> _What is expected_: All lines that hold the string "Head" should be copied. Find them in the listing below.

> _The records_:
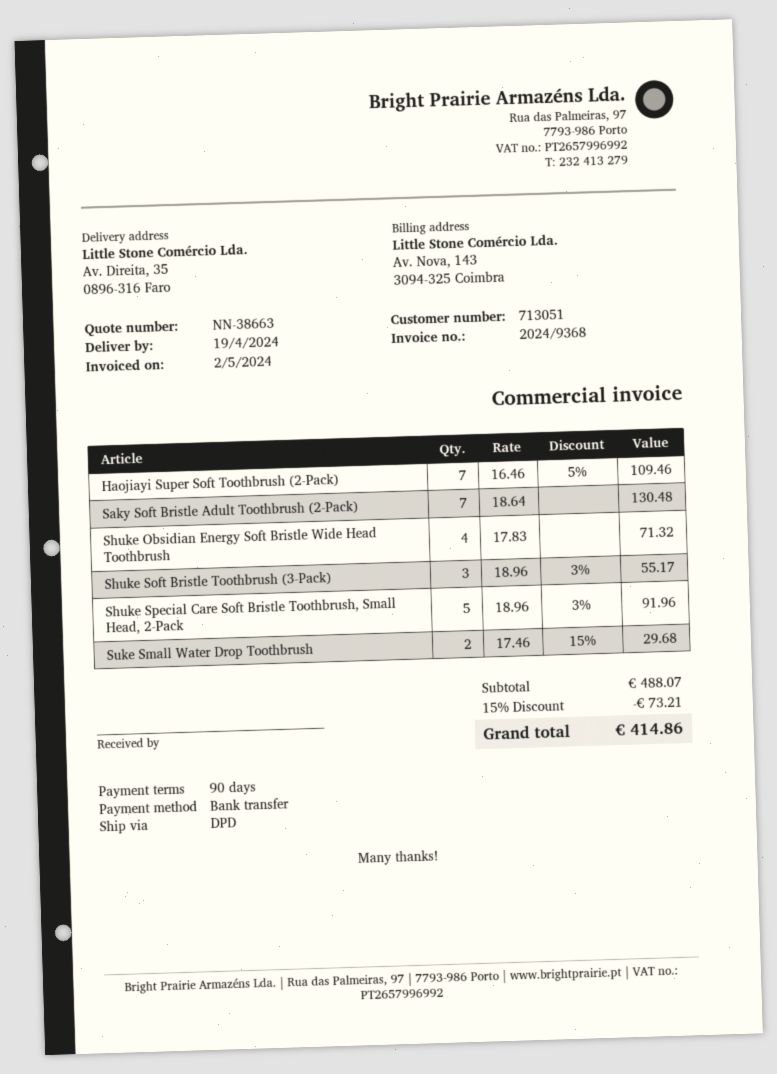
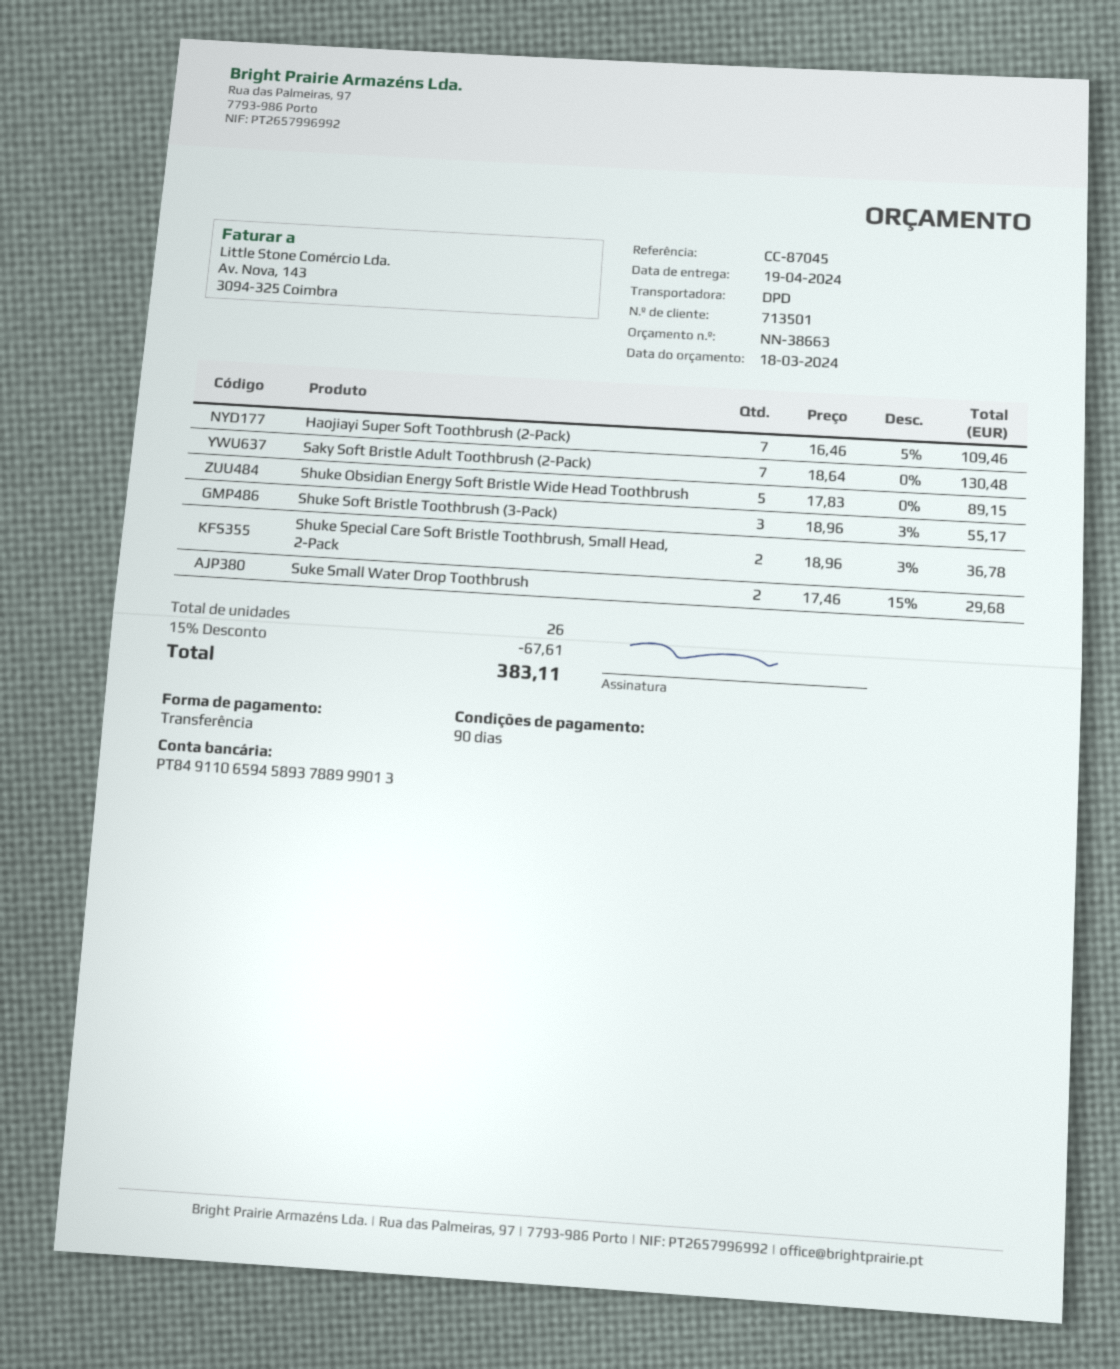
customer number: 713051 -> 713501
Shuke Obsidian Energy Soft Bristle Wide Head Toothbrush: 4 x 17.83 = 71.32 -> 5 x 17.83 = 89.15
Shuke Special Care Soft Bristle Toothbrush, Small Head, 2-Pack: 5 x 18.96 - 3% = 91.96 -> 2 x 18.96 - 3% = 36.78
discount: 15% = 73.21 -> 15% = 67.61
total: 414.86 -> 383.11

> _Written solution_:
Shuke Obsidian Energy Soft Bristle Wide Head Toothbrush: 4 x 17.83 = 71.32 -> 5 x 17.83 = 89.15
Shuke Special Care Soft Bristle Toothbrush, Small Head, 2-Pack: 5 x 18.96 - 3% = 91.96 -> 2 x 18.96 - 3% = 36.78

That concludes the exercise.